5. Challenge and Future Work
Although the lightweight FR has achieved remarkable performance, there are still many challenges. In my opinion, one challenge is how to design small and refined lightweight model which keeps optimal trade-off between performance and efficiency. In addition, how to response diverse train and test datasets which include large facial pose, extreme expression, occlusion, facial scale, motion blur, low illumination, large-scale. Finally, the interpretability of the lightweight model is also anther worthy challenge.

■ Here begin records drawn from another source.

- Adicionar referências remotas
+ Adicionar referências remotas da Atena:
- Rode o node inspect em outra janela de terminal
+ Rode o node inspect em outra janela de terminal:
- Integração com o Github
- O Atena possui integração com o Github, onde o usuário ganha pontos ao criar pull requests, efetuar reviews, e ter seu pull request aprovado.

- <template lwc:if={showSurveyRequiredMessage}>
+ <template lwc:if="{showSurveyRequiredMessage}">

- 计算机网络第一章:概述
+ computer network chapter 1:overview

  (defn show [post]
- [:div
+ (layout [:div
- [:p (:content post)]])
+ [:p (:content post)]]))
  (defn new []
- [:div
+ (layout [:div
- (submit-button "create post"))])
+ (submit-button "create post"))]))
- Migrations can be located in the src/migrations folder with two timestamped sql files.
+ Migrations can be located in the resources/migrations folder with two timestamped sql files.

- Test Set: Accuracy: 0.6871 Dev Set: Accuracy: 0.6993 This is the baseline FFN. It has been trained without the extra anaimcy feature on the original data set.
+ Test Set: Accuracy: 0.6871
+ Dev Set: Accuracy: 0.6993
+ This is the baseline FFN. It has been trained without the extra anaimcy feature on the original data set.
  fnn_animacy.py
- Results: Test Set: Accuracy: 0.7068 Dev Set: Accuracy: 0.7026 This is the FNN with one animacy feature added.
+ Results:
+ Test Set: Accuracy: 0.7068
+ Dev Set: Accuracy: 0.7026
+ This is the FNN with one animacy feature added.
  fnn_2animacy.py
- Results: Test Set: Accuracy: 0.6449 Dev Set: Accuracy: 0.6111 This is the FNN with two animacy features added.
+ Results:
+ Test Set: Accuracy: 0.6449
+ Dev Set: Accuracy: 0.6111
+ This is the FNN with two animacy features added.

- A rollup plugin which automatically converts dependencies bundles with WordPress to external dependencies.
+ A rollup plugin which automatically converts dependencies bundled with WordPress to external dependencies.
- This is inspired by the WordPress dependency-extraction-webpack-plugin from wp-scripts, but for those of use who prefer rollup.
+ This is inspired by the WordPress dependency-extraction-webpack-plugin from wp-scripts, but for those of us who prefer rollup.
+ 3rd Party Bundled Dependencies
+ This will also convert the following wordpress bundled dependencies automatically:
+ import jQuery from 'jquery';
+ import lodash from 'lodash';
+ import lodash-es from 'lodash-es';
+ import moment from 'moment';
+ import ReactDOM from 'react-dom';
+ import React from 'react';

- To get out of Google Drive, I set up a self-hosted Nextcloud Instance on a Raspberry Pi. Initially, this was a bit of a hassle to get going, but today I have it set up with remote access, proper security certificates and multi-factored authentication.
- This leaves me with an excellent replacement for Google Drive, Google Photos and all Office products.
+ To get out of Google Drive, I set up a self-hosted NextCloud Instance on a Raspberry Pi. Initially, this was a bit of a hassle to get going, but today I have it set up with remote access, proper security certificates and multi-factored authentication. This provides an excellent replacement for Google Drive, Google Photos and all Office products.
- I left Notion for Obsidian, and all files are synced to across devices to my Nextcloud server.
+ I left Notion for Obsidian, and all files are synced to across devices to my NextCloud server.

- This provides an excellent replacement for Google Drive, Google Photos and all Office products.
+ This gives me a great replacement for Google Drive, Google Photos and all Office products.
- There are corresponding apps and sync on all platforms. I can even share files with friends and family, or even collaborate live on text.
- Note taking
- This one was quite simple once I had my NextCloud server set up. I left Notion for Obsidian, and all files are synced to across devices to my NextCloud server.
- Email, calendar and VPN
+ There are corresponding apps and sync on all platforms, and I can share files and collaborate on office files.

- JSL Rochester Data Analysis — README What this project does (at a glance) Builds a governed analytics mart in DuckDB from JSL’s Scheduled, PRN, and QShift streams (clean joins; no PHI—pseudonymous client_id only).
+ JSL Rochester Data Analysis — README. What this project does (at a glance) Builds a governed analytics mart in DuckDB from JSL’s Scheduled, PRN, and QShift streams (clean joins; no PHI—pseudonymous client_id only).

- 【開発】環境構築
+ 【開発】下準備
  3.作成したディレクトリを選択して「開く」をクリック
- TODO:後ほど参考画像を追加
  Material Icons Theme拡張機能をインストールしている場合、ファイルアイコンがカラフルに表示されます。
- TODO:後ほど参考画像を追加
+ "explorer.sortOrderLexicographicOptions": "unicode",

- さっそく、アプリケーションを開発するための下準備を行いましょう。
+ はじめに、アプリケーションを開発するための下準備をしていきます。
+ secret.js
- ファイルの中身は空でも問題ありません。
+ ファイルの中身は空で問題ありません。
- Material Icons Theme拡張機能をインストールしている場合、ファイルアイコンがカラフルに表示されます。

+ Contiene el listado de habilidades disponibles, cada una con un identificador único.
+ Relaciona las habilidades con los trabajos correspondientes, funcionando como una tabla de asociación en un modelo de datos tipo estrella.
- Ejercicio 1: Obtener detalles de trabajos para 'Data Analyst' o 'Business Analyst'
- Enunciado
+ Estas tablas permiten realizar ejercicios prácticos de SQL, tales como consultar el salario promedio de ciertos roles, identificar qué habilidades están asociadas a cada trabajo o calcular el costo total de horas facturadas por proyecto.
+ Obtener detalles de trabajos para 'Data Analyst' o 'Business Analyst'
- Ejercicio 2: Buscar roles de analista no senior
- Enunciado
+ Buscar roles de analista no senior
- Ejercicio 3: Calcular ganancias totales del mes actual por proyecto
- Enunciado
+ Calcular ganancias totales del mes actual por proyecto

So, our future work mainly focuses on addressing the above challenges. For designing lightweight model, we will consider designing lightweight model, or using automatic machine learning methods like NAS to search for networks. For diverse train and test datasets, we will consider the cross age, pose, race, and so on. For interpretability of the lightweight model, we mainly consider explanation in spatial and scale dimensions.
6. Discussion
In this survey, we comprehensively reviewed the recent lightweight models for face recognition. Firstly, a standard pipeline of automatic lightweight FR system was presented. Secondly, we categorized the listed lightweight models into ADLM, PM, ANND_NAS, KD and LRD according to the different designing mode of models. Thirdly, we introduceed the SqueezeFaceNet and EfficientFaceNet by pruning SqueezeNet and EfficientNet. Fourthly, we reimplemented the results of EfficientFaceNet, SqueezeFaceNet, MixFaceNet, ShuffleFaceNet0.5x, MobileFaceNet, LightCNN-9 to eliminate the influence of different computing resources, train data set and setting hyper-parameters. At last, these results can be seen as benchmark for comparison and direct reference. This survey inspires the future work and indicates that the future models should be small and refined, can response diverse dataset, and have interpretability.